▶ DATA IN THIS EXERCISE:
━━━━━━━━━━━━━━━━━━━━━━━━━━━━━━

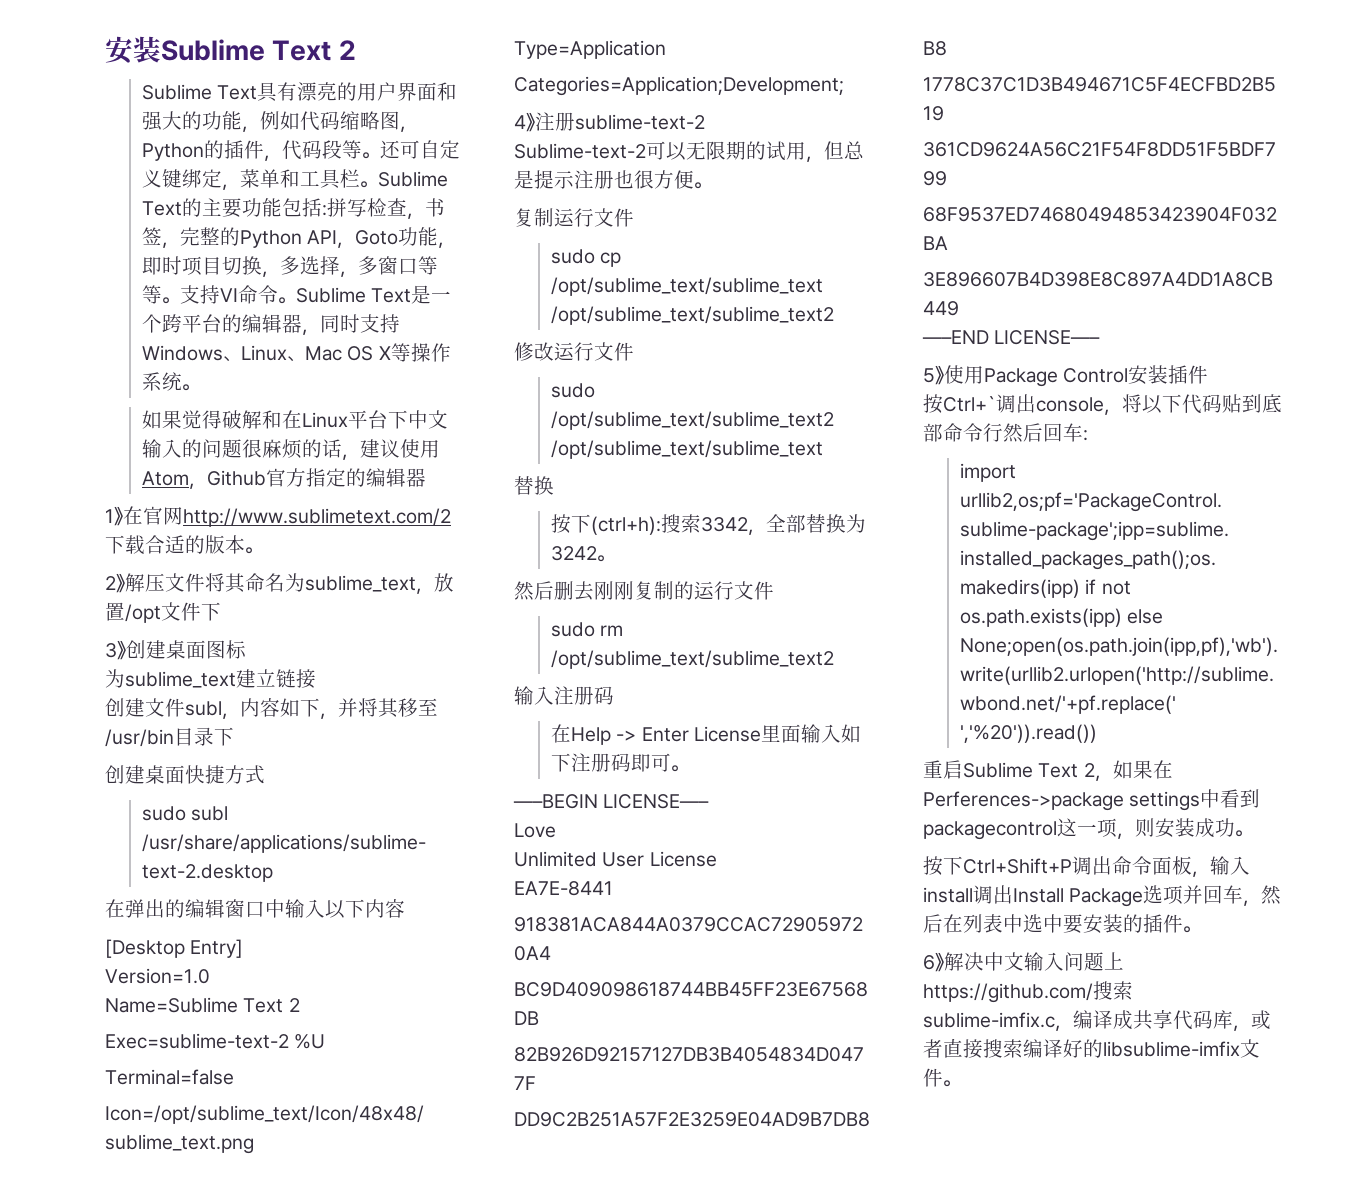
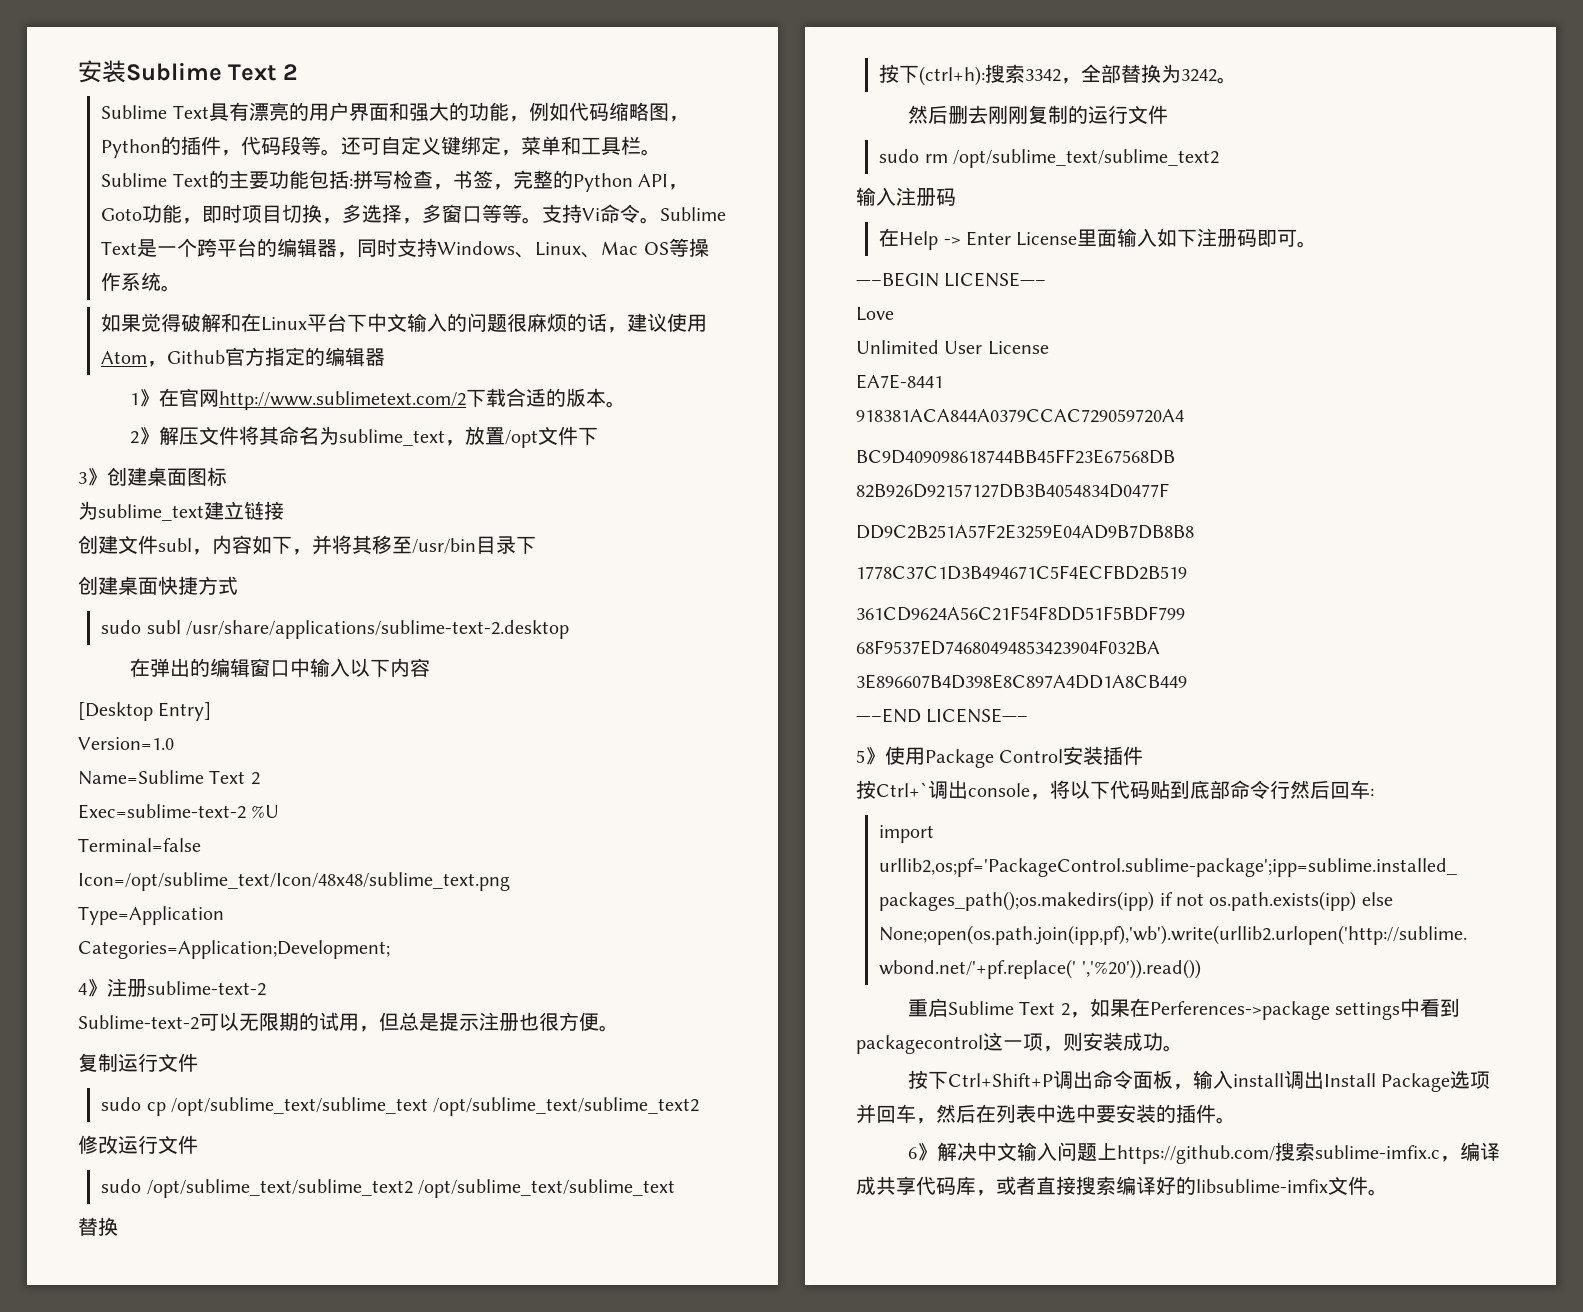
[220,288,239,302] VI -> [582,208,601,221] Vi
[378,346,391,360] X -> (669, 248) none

━━━━━━━━━━━━━━━━━━━━━━━━━━━━━━

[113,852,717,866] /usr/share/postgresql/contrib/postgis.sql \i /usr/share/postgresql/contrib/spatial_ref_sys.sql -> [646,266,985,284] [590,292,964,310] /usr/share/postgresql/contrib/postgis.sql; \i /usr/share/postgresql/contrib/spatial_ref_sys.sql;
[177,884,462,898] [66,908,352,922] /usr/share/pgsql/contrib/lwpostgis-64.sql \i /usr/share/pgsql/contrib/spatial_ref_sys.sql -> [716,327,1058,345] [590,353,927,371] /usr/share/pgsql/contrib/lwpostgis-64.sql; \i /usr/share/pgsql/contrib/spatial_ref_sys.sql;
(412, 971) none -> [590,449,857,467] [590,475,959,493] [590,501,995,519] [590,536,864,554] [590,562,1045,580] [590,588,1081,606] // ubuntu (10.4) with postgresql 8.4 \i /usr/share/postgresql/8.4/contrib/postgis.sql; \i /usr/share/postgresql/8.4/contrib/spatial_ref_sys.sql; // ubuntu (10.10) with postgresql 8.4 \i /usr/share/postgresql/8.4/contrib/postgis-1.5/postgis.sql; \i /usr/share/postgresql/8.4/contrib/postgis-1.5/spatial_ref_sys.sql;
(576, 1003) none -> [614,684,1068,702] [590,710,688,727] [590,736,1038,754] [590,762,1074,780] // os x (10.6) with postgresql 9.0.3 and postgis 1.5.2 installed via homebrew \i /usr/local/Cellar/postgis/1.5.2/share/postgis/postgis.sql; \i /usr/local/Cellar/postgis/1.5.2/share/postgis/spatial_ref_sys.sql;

━━━━━━━━━━━━━━━━━━━━━━━━━━━━━━

▶ WHAT YOU HAVE TO DO:
Where a line of the listing holds the string "postgresql", copy that line.

▶ EXPECTED OUTPUT:
[113,852,717,866] /usr/share/postgresql/contrib/postgis.sql \i /usr/share/postgresql/contrib/spatial_ref_sys.sql -> [646,266,985,284] [590,292,964,310] /usr/share/postgresql/contrib/postgis.sql; \i /usr/share/postgresql/contrib/spatial_ref_sys.sql;
(412, 971) none -> [590,449,857,467] [590,475,959,493] [590,501,995,519] [590,536,864,554] [590,562,1045,580] [590,588,1081,606] // ubuntu (10.4) with postgresql 8.4 \i /usr/share/postgresql/8.4/contrib/postgis.sql; \i /usr/share/postgresql/8.4/contrib/spatial_ref_sys.sql; // ubuntu (10.10) with postgresql 8.4 \i /usr/share/postgresql/8.4/contrib/postgis-1.5/postgis.sql; \i /usr/share/postgresql/8.4/contrib/postgis-1.5/spatial_ref_sys.sql;
(576, 1003) none -> [614,684,1068,702] [590,710,688,727] [590,736,1038,754] [590,762,1074,780] // os x (10.6) with postgresql 9.0.3 and postgis 1.5.2 installed via homebrew \i /usr/local/Cellar/postgis/1.5.2/share/postgis/postgis.sql; \i /usr/local/Cellar/postgis/1.5.2/share/postgis/spatial_ref_sys.sql;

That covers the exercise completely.